Acidification Found to Threaten Survival of Young Fish
Acidic oceans threaten fish
Stocks could suffer as seas soak up more carbon dioxide
Nature, Dec. 11, 2011
Ocean acidification — caused by climate change — looks likely to damage crucial fish stocks. Two studies published today in Nature Climate Change reveal that high carbon dioxide concentrations can cause death and organ damage in very young fish.
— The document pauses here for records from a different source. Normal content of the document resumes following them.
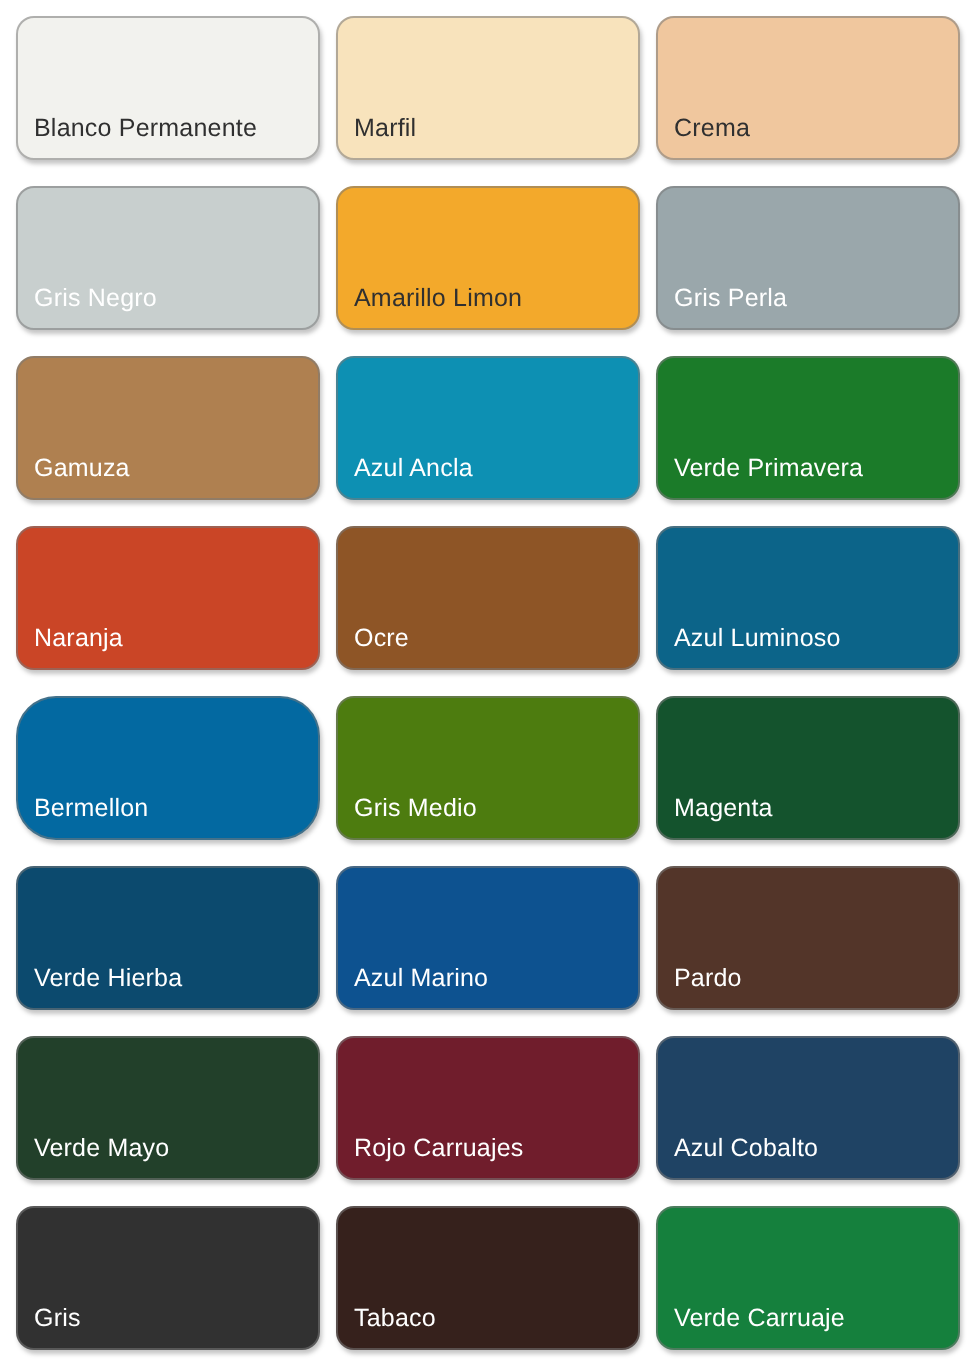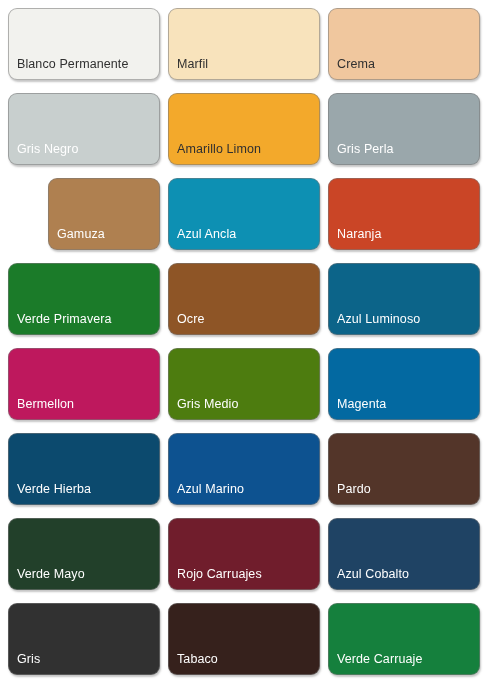--- a/index.html
+++ b/index.html
@@ -57,45 +57,45 @@
     </div>
     <div class="swatch" style="background: rgb(200, 207, 206);">
       <span class="swatch-label light-text">Gris Negro</span>
     </div>
     <div class="swatch" style="background: rgb(243, 169, 43);">
       <span class="swatch-label dark-text">Amarillo Limon</span>
     </div>
     <div class="swatch" style="background: rgb(154, 167, 171);">
       <span class="swatch-label light-text">Gris Perla</span>
     </div>
-    <div class="swatch" style="background: rgb(175, 128, 80); margin-left: 40px;">
+    <div class="swatch" style="background: rgb(175, 128, 80);">
       <span class="swatch-label light-text">Gamuza</span>
     </div>
     <div class="swatch" style="background: rgb(13, 144, 179);">
       <span class="swatch-label light-text">Azul Ancla</span>
     </div>
+    <div class="swatch" style="background: rgb(27, 123, 41);">
+      <span class="swatch-label light-text">Verde Primavera</span>
+    </div>
     <div class="swatch" style="background: rgb(202, 69, 38);">
       <span class="swatch-label light-text">Naranja</span>
-    </div>
-    <div class="swatch" style="background: rgb(27, 123, 41);">
-      <span class="swatch-label light-text">Verde Primavera</span>
     </div>
     <div class="swatch" style="background: rgb(142, 85, 38); padding-left: 27px;">
       <span class="swatch-label light-text">Ocre</span>
     </div>
     <div class="swatch" style="background: rgb(12, 100, 137);">
       <span class="swatch-label light-text">Azul Luminoso</span>
     </div>
-    <div class="swatch" style="background: #be185d;">
+    <div class="swatch" style="background: #0369a1; border-radius: 20px;">
       <span class="swatch-label light-text">Bermellon</span>
     </div>
     <div class="swatch" style="background: #4d7c0f;">
       <span class="swatch-label light-text">Gris Medio</span>
     </div>
-    <div class="swatch" style="background: #0369a1;">
+    <div class="swatch" style="background: #14532d;">
       <span class="swatch-label light-text">Magenta</span>
     </div>
     <div class="swatch" style="background: #0c4a6e; padding-left: 36px;">
       <span class="swatch-label light-text">Verde Hierba</span>
     </div>
     <div class="swatch" style="background: rgb(13, 82, 144);">
       <span class="swatch-label light-text">Azul Marino</span>
     </div>
     <div class="swatch" style="background: rgb(83, 53, 41);">
       <span class="swatch-label light-text">Pardo</span>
The work challenges the belief that fish, unlike organisms with shells or exoskeletons made of calcium carbonate, will be safe as marine CO2 levels rise.
Oceans act like carbon sponges, drawing CO2 from the atmosphere into the water. As the CO2 mixes with the water, it forms carbonic acid, making the water more acidic. The drop in pH removes calcite and aragonite — carbonate minerals essential for skeleton and shell formation — from the marine environment.
This can mean that corals, algae, shellfish and molluscs have difficulty forming skeletons and shells or that their shells become pitted and dissolve.
At present, atmospheric CO2 levels exceed 380 parts per million and are expected to climb throughout the century to approximately 800 p.p.m. if emissions are not kept in check. And the oceans are expected to continue to sop up the gas, dropping ocean pH by 0.4 units to about 7.7 by 2100.
However, many scientists have suggested that acidification wouldn't be problematic for marine fish because they don’t have exoskeletons and because as adults they possess mechanisms that allow them to tolerate high concentrations of CO2.
But a handful of studies have shown that increased CO2 levels can wreck the sense of smell of orange clown fish larvae and increase the size of the otolith — a bony organ akin to the human inner ear — in white sea bass larvae.
Christopher Gobler, a marine biologist at Stony Brook University in New York, decided to test the effects of rising CO2 levels on the growth and survival of Menidia beryllina, a common schooling fish found in estuaries along the North American coast. He and his colleagues placed the fish embryos into CO2 concentrations comparable to current levels in the seas (about 400 p.p.m.), those expected by mid-century (about 600 p.p.m.) and at levels projected for the end of the century (about 1,000 p.p.m.).
“Right away, we saw results,” says Gobler. “Survival rates were cut in half or worse with high concentrations of CO2.” When CO2 concentrations reached 1,000 p.p.m., one-week survival rates dropped by 74%.
The other study, led by Andrea Frommel, a fisheries biologist at the Leibniz-Institute of Marine Sciences in Kiel, Germany, looked at the effects of acidification on the larvae of Atlantic cod (Gadus morhua) over a two-and-a-half month period. The team reared the fish larvae under three conditions: present day ( about 380 p.p.m.), year 2200 (about 1,800 p.p.m.) and an extreme coastal upwelling scenario (about 4,200 p.p.m), where winds bring large amount of CO2-rich deep water to the surface. As CO2 levels increased, the cod larvae fared less well, developing severe damage to their liver, pancreas, kidney, eye and gut about a month after hatching.
“We’ve always said fish are such good acid–base regulators that they won’t be affected by increasing ocean acidification. But what we found was that the larvae, which haven’t developed these mechanisms yet, are more vulnerable to CO2 than we thought,” says Frommel. The organ damage was serious enough that it could have lowered the cod’s chance of survival, she said.
“These two studies are part of a growing trend that realizes that the broader effects of ocean acidification are much more than just calcification,” says Donald Potts, a coral-reef biologist at the University of California, Santa Cruz.
“If the effects found in these two studies can be generalized to other species of fish, the implications could be very big,” says William Cheung, a marine ecologist at the University of British Columbia’s Fisheries Centre in Vancouver, Canada.